At the same time, I mentioned that my passions are slightly different, and, in a way, build on that foundation. I am by personality a nuancer. That trait allows me to write to those who might not otherwise be open to considering the areas for growth in the contemporary American church’s attitudes toward gender and race. Specifically, I’m interested in exploring possibilities for a more robust theology of what I call “gender difference egalitarianism,” which is to say a theology of the meaningfulness of maleness and femaleness that isn’t hierarchical.
Beth said go for it. The beauty of the Anxious Bench is that we sing not in unity but in harmony—and perhaps the occasional productive cacophony. Which is how the Body of Christ is supposed to work. I have ended up writing here on a wide variety of topics in both the pure history and history-theology combo modes. Strikingly, I have found that the posts at the center of my passions are generally the most widely read. Perhaps this phenomenon is akin to the way the spiritual gifts of different church members are given to build up the Body of Christ.

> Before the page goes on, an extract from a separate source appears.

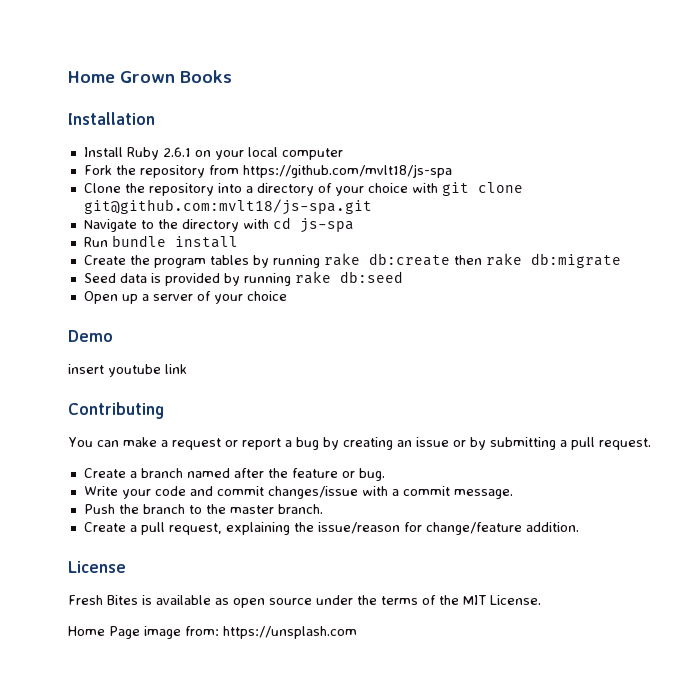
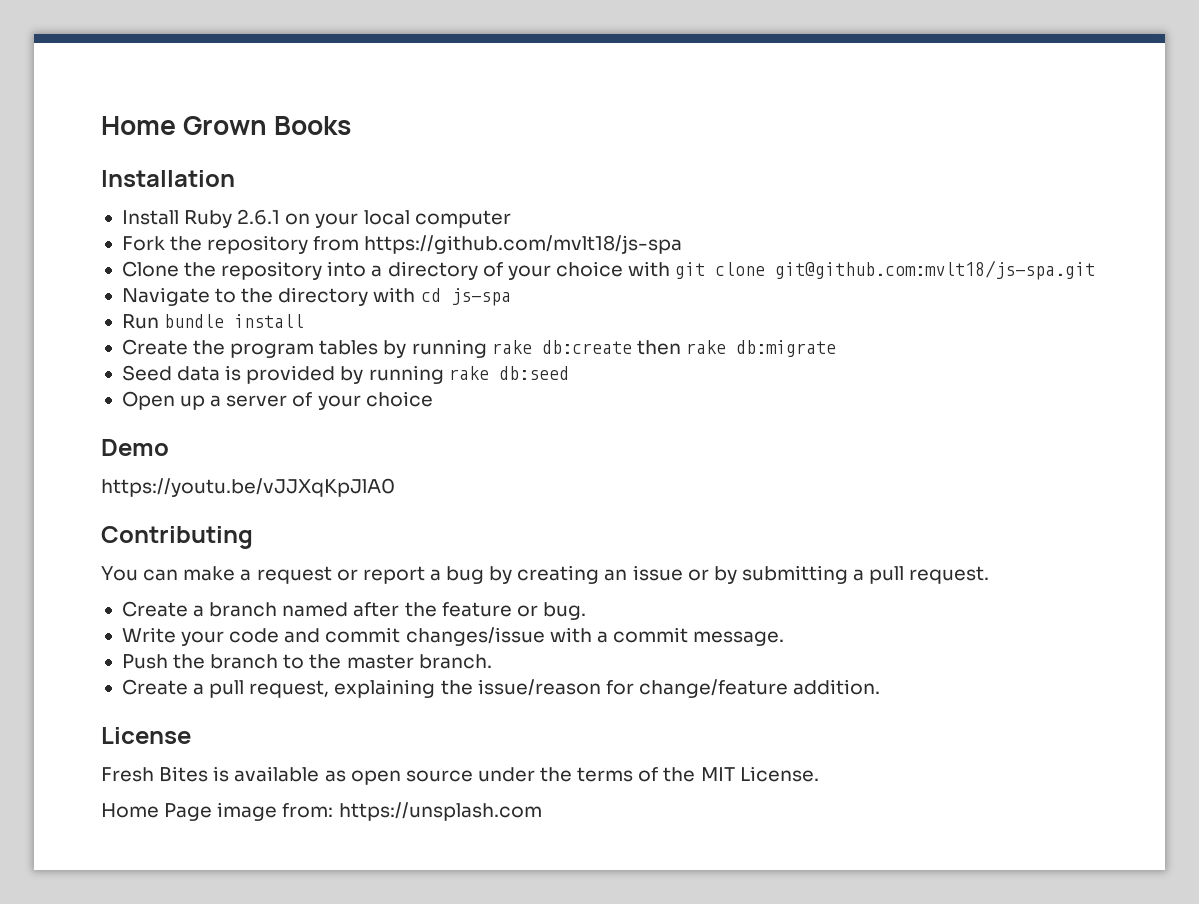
[68,364,187,377] insert youtube link -> [101,478,395,497] https://youtu.be/vJJXqKpJlA0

Let me close with two concrete examples: First, my favorite Anxious Bench post in this vein, and one of my most viewed, is entitled “Two Questions for Complementarians (and One for Egalitarians).” In it I lay out key problems with complementarian theology as often practiced in churches, explain where those problems come from historically, and challenge complementarian church leaders to ask two sets of hermeneutical questions about their interpretations of gender-related Bible passages:
“What would this interpretation mean for church life on the ground? Would that be consistent with what we know about God and His plans for the church?” and “If we lived out this interpretation, what would we be saying about God? What is beautiful about it?”

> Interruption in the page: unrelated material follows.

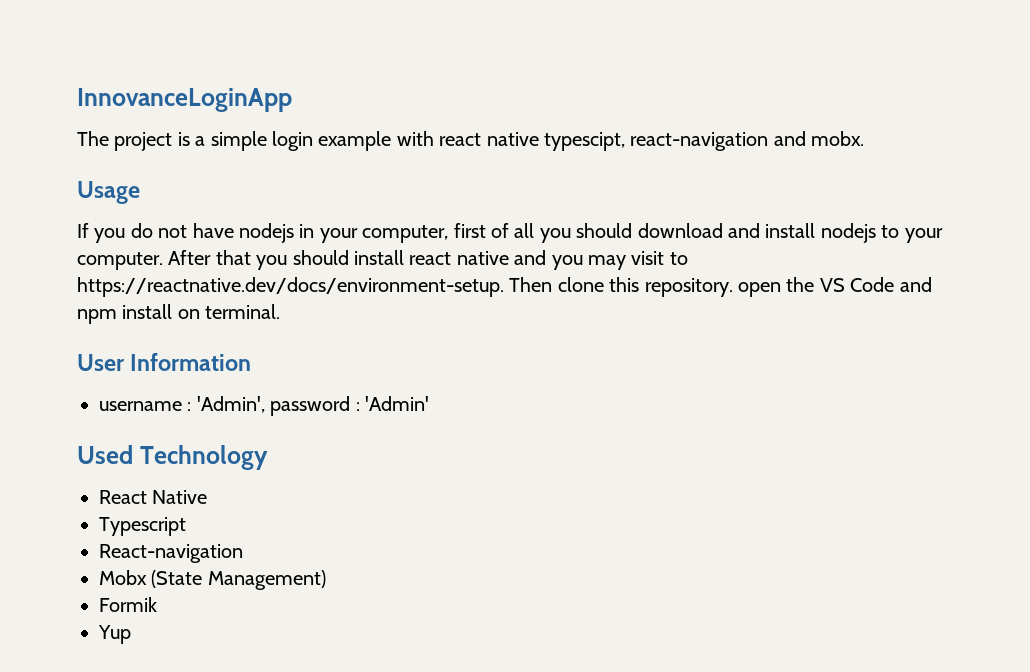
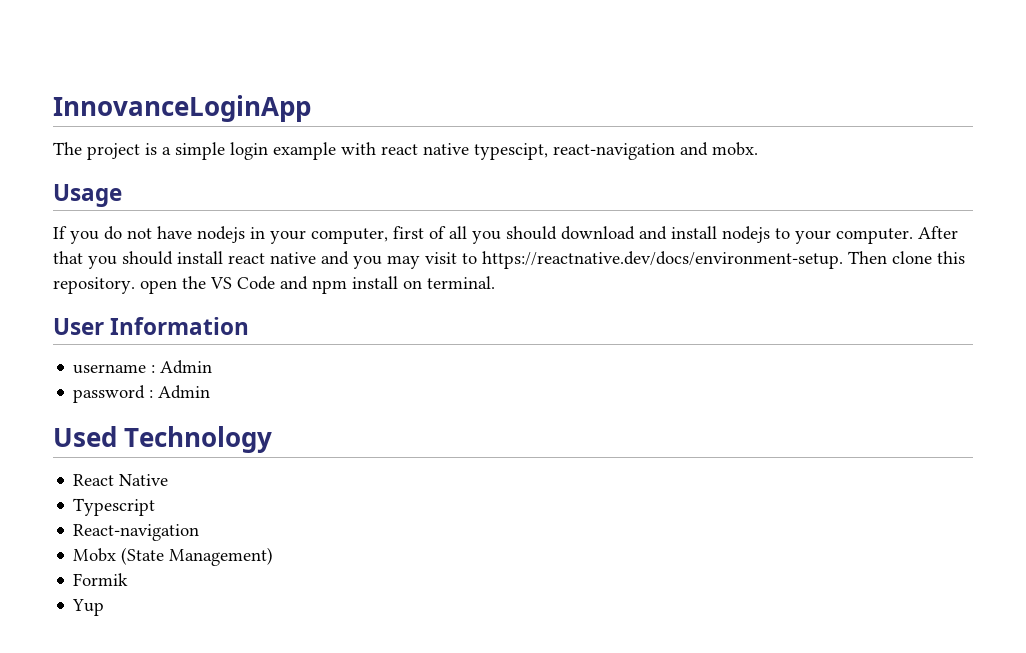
[196,396,265,413] 'Admin', -> [160,360,213,374] Admin //
[364,396,429,411] 'Admin' -> [158,385,211,399] Admin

I conclude, though, with a challenge to egalitarian theologians, which I’ll quote:
“One reason complementarian teaching remains popular is that many people consider being male or female a central part of their identity. They want it to mean something. And Christians who hold a theology of a purposeful creation rightly ask what God intended by two sexes. Unfortunately, I have yet to encounter a robust egalitarian theological treatment of the meaning and significance of sexual difference. So my final question for egalitarians is: If such a work exists and I’ve missed it, would you let me know? And if not, who wants to write it?”
No one had an answer for me at the time, but, fascinatingly, in relatively short order, two new books were released that began to construct such a vision. I reviewed Aimee Byrd’s The Sexual Reformation for the Anxious Bench and Abigail Favale’s The Genesis of Gender for Current. That review (along with my review–later posted unpaywalled at the Anxious Bench–of Beth Moore’s wonderful autobiography All My Knotted-Up Life, which touches on some neighboring issues) was in the top five book reviews of over thirty published at Current that year. I conclude that I am not the only Christian asking these questions, and that the perspective a historian/theologian hybrid can bring to them is helpful to others thinking through them.

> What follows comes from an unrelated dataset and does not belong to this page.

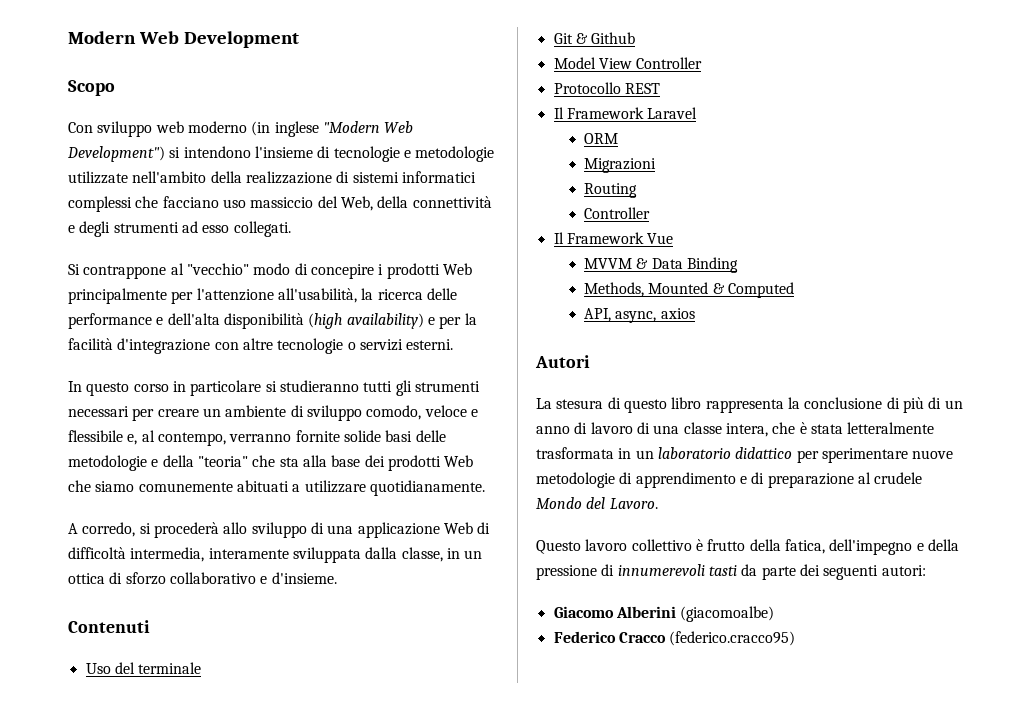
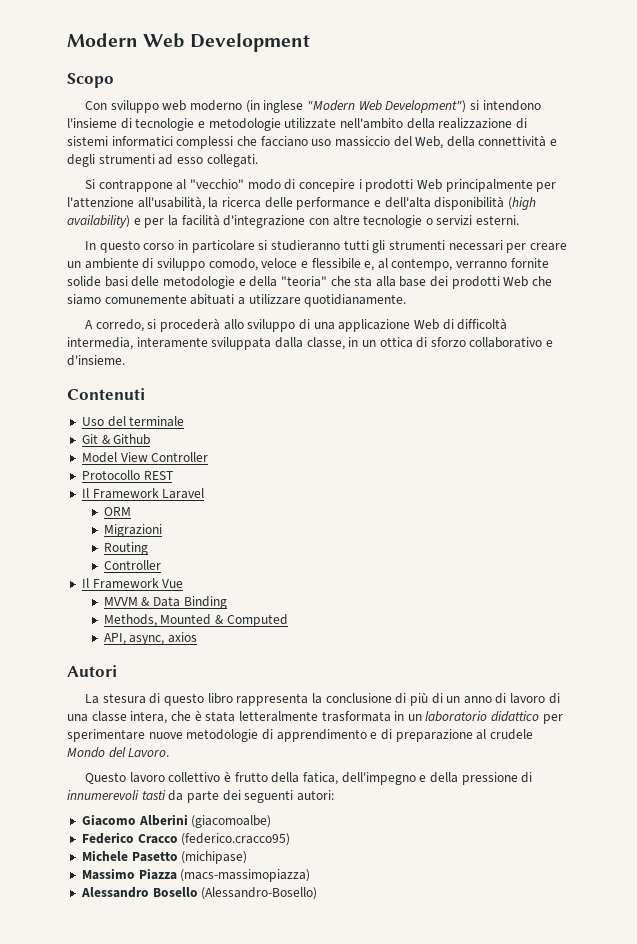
(796, 638) none -> [81,850,248,864] [81,868,311,882] [80,887,318,900] // Michele Pasetto (michipase) // Massimo Piazza (macs-massimopiazza) // Alessandro Bosello (Alessandro-Bosello)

I want to close with one additional thought about Christian historians engaging in public-facing theological work. To state an obvious point, I am a woman. So when I write about how a better gender theology would make things better for women—and, in fairness, for men—I am in some ways always serving myself. So I think it’s important that I also steward my platform, such as it is, in ways that aren’t about me. That’s why I’m grateful that my single most-read post has nothing to do with gender. It is about how Christians can think about our present response to African American history.
Public scholarship means speaking what’s on our heart, but it also means speaking up for others.
An extended version of this post was first delivered at The Conference on Faith and History’s Biennial Meeting at Samford University, October 10-12, 2024.